━━ Information supplied ━━
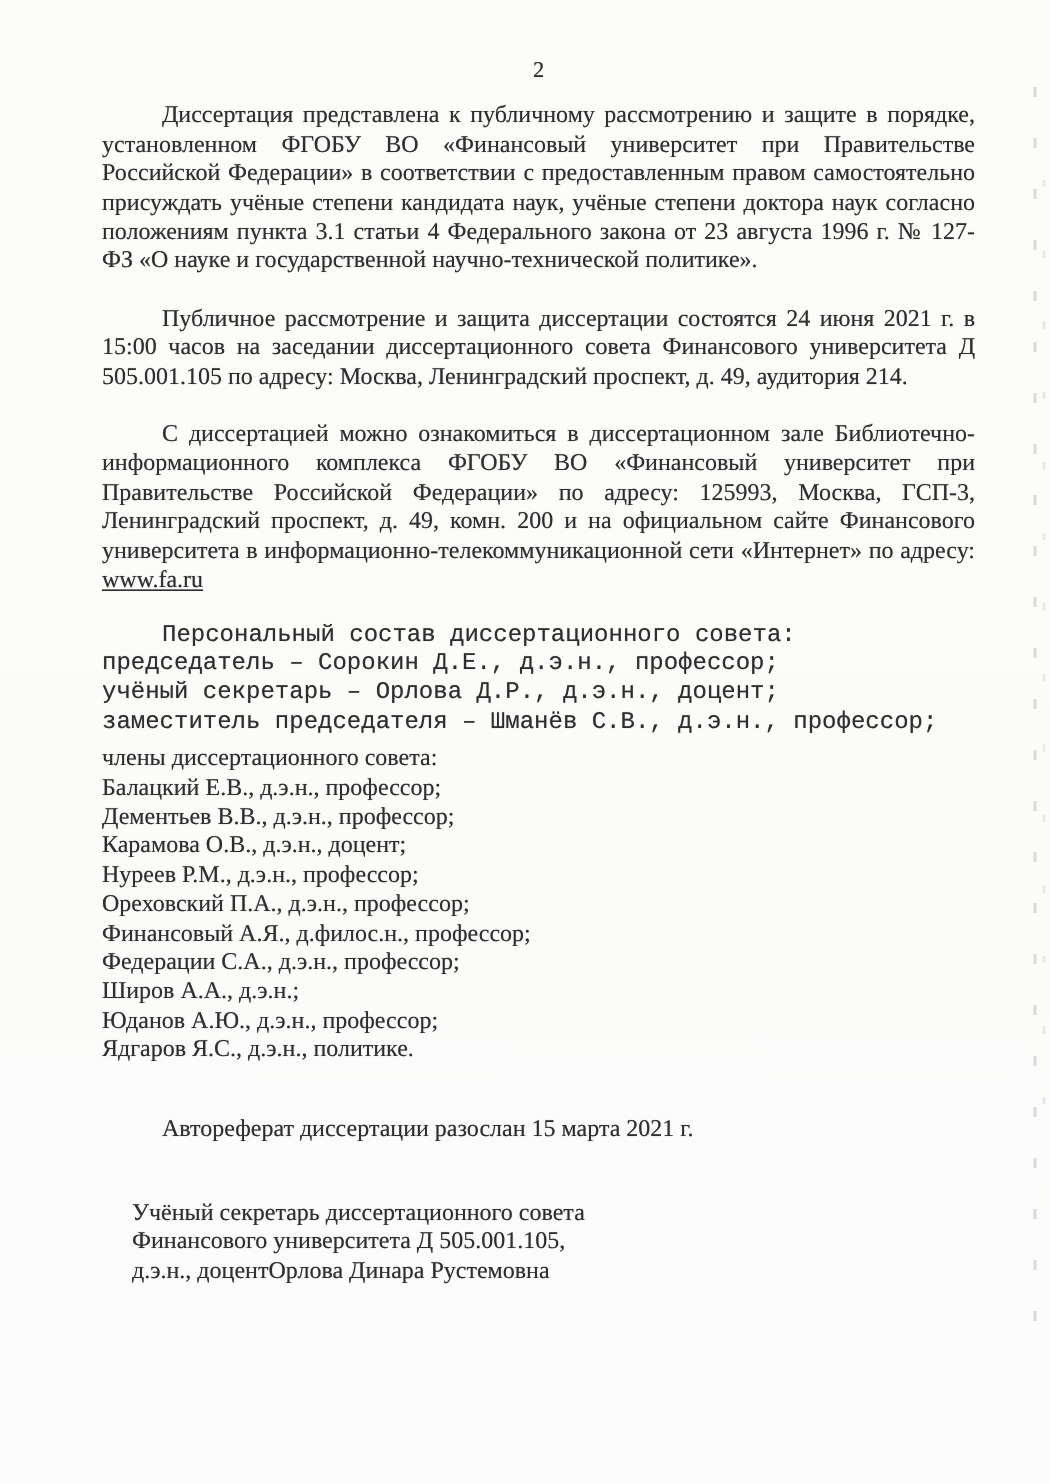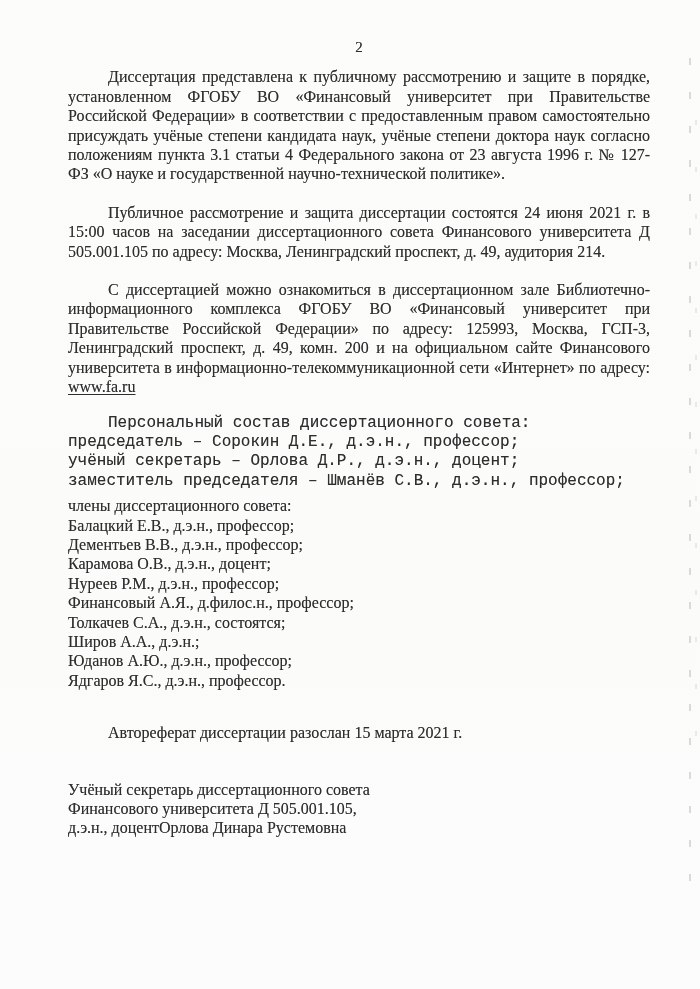"Ореховский П.А., д.э.н., профессор;" div.plain-line { html: none -> <div>Ореховский П.А., д.э.н., профессор;</div> }
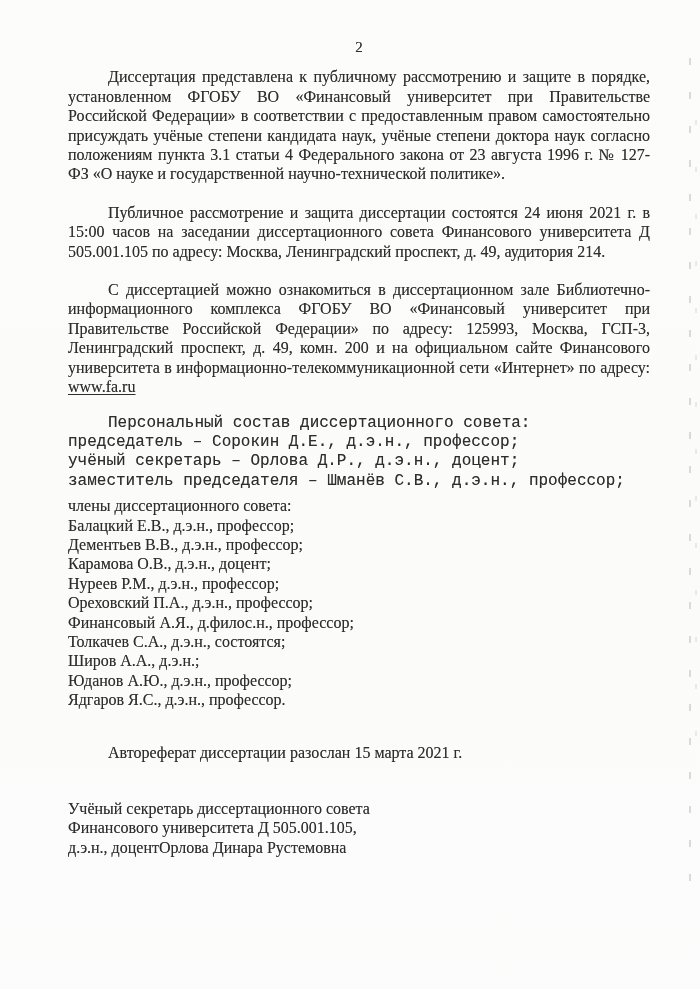"Толкачев С.А., д.э.н., состоятся;" div.plain-line { text: Толкачев С.А., д.э.н., состоятся -> Федерации С.А., д.э.н., профессор }
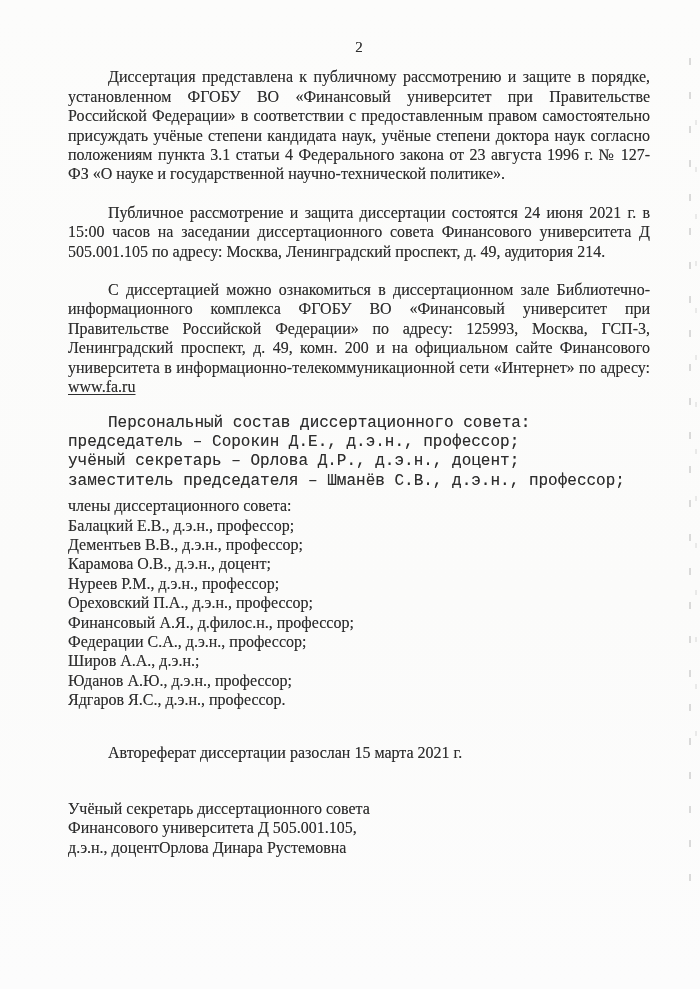"Ядгаров Я.С., д.э.н., профессор." div.plain-line { text: профессор -> политике }
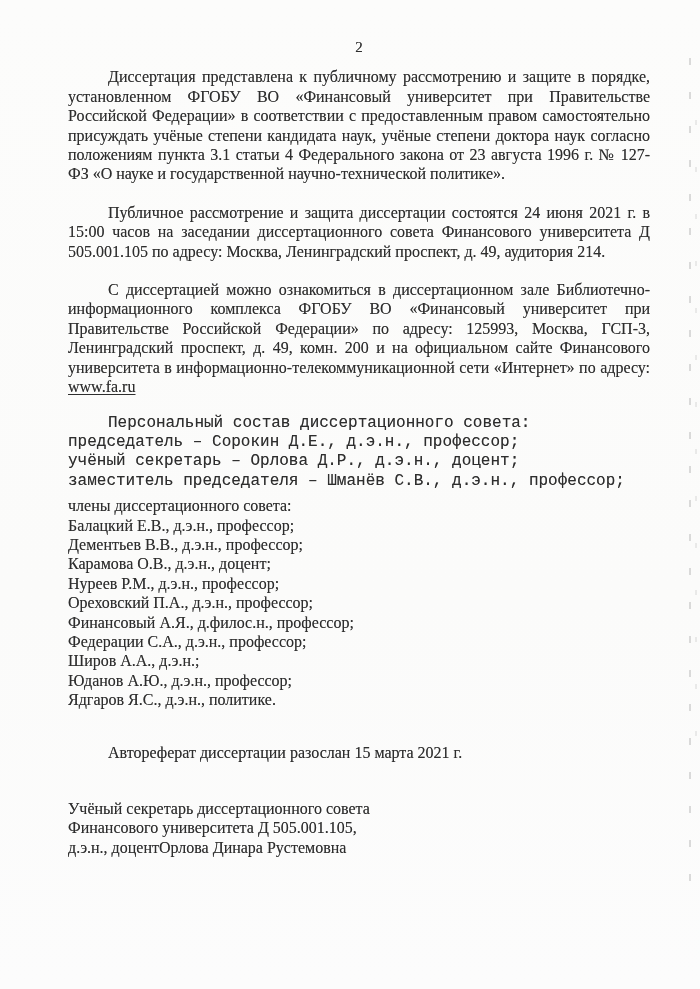"Учёный секретарь диссертационного совета" .signature { margin-left: none -> 20px }
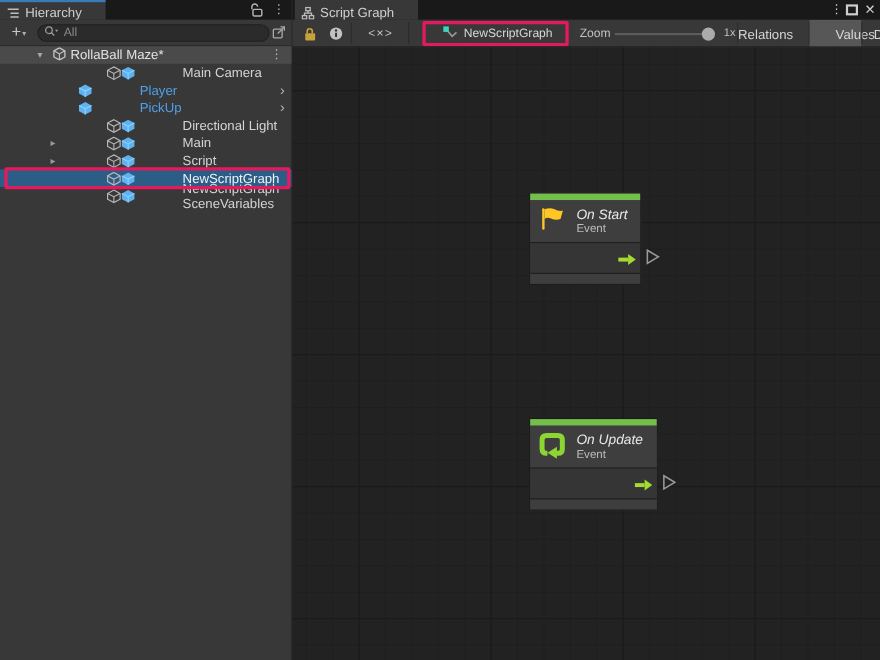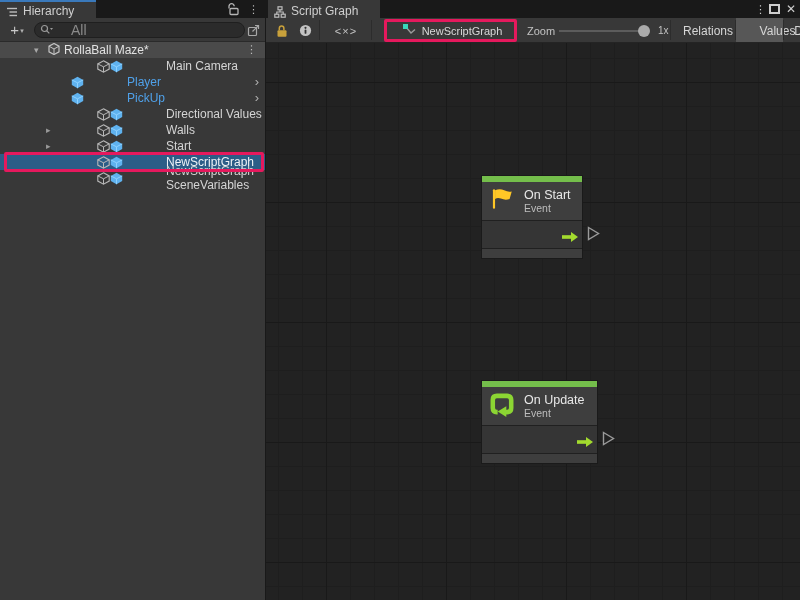"All" #search-box .ph { font-size: 14px -> 11px; margin-left: 16px -> 3px }
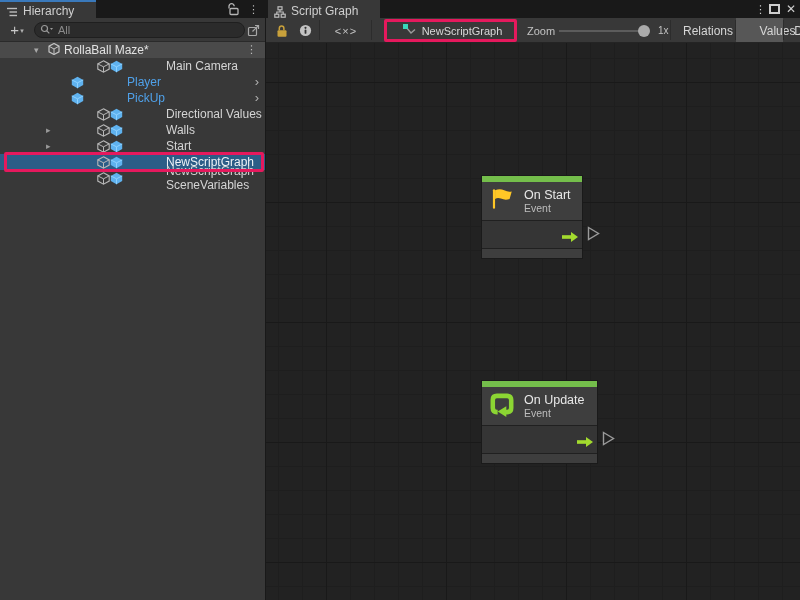"Relations" #btn-relations { left: 411px -> 399px }
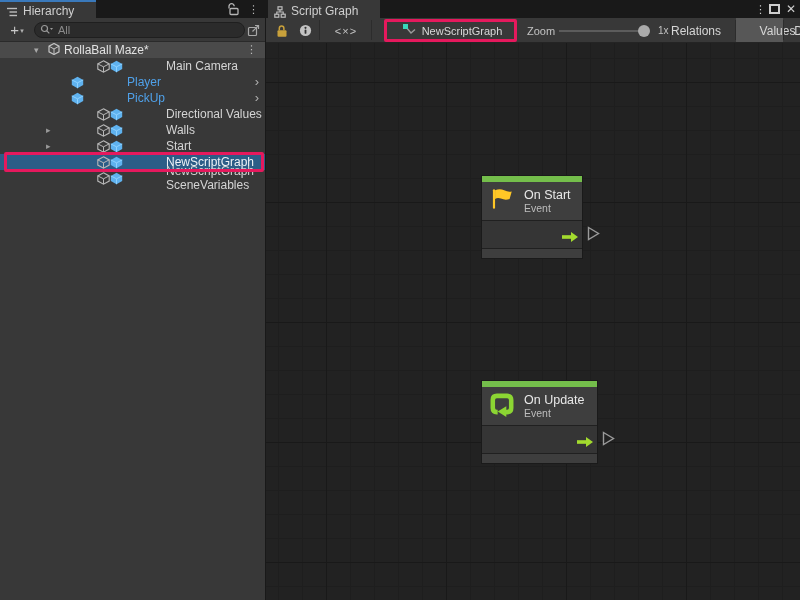"Directional Values" span.lbl { text: Values -> Light }
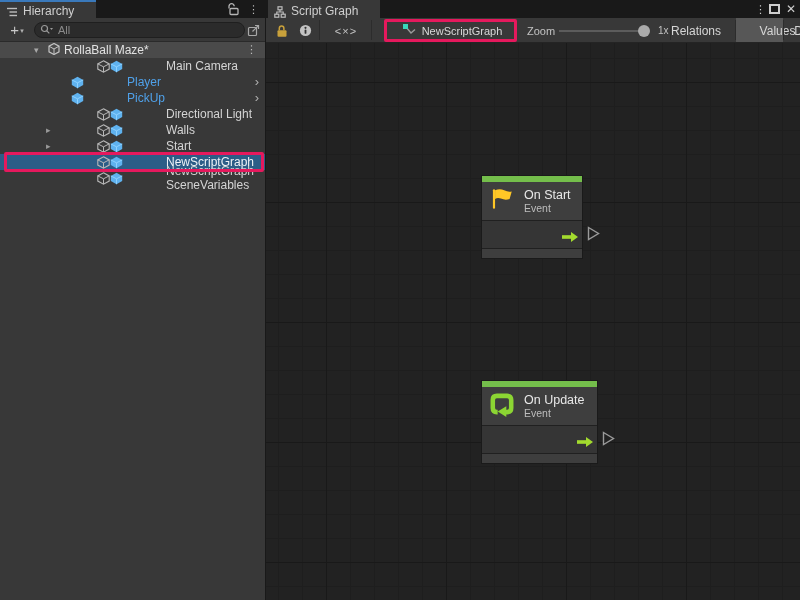"Walls" span.lbl { text: Walls -> Main }
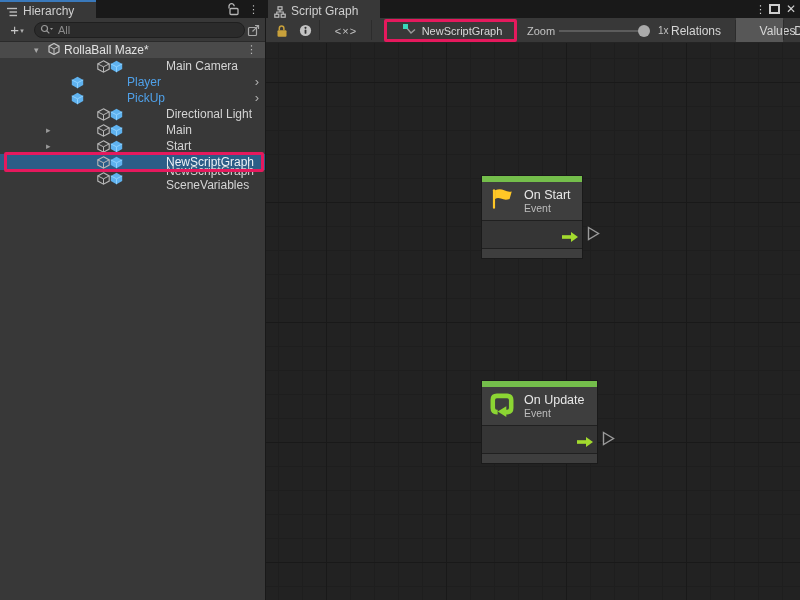"Start" span.lbl { text: Start -> Script }
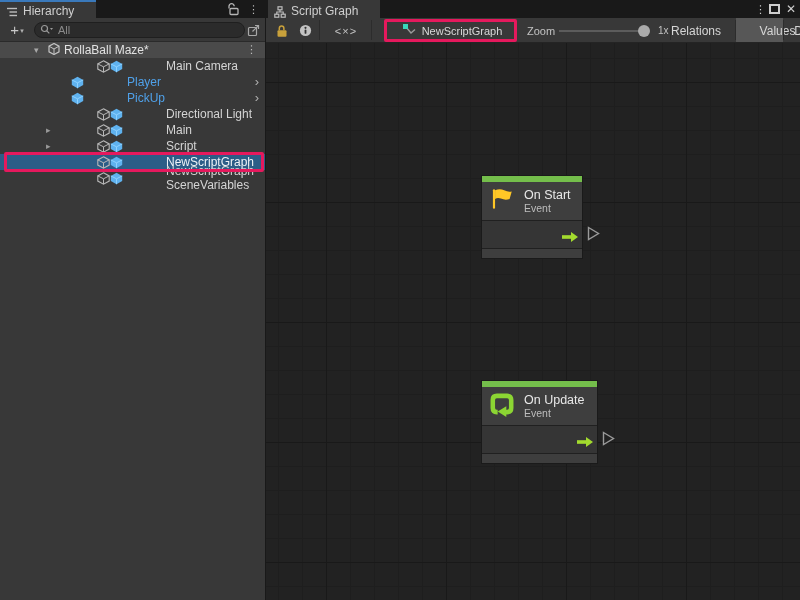"On Start" .node .title { font-style: none -> italic }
━━━
### What is needed
Output only the lines running from the line with "text: Values ->" through the last line of the entries above, inclusive, with pictures excluded.

### Task answer
"Directional Values" span.lbl { text: Values -> Light }
"Walls" span.lbl { text: Walls -> Main }
"Start" span.lbl { text: Start -> Script }
"On Start" .node .title { font-style: none -> italic }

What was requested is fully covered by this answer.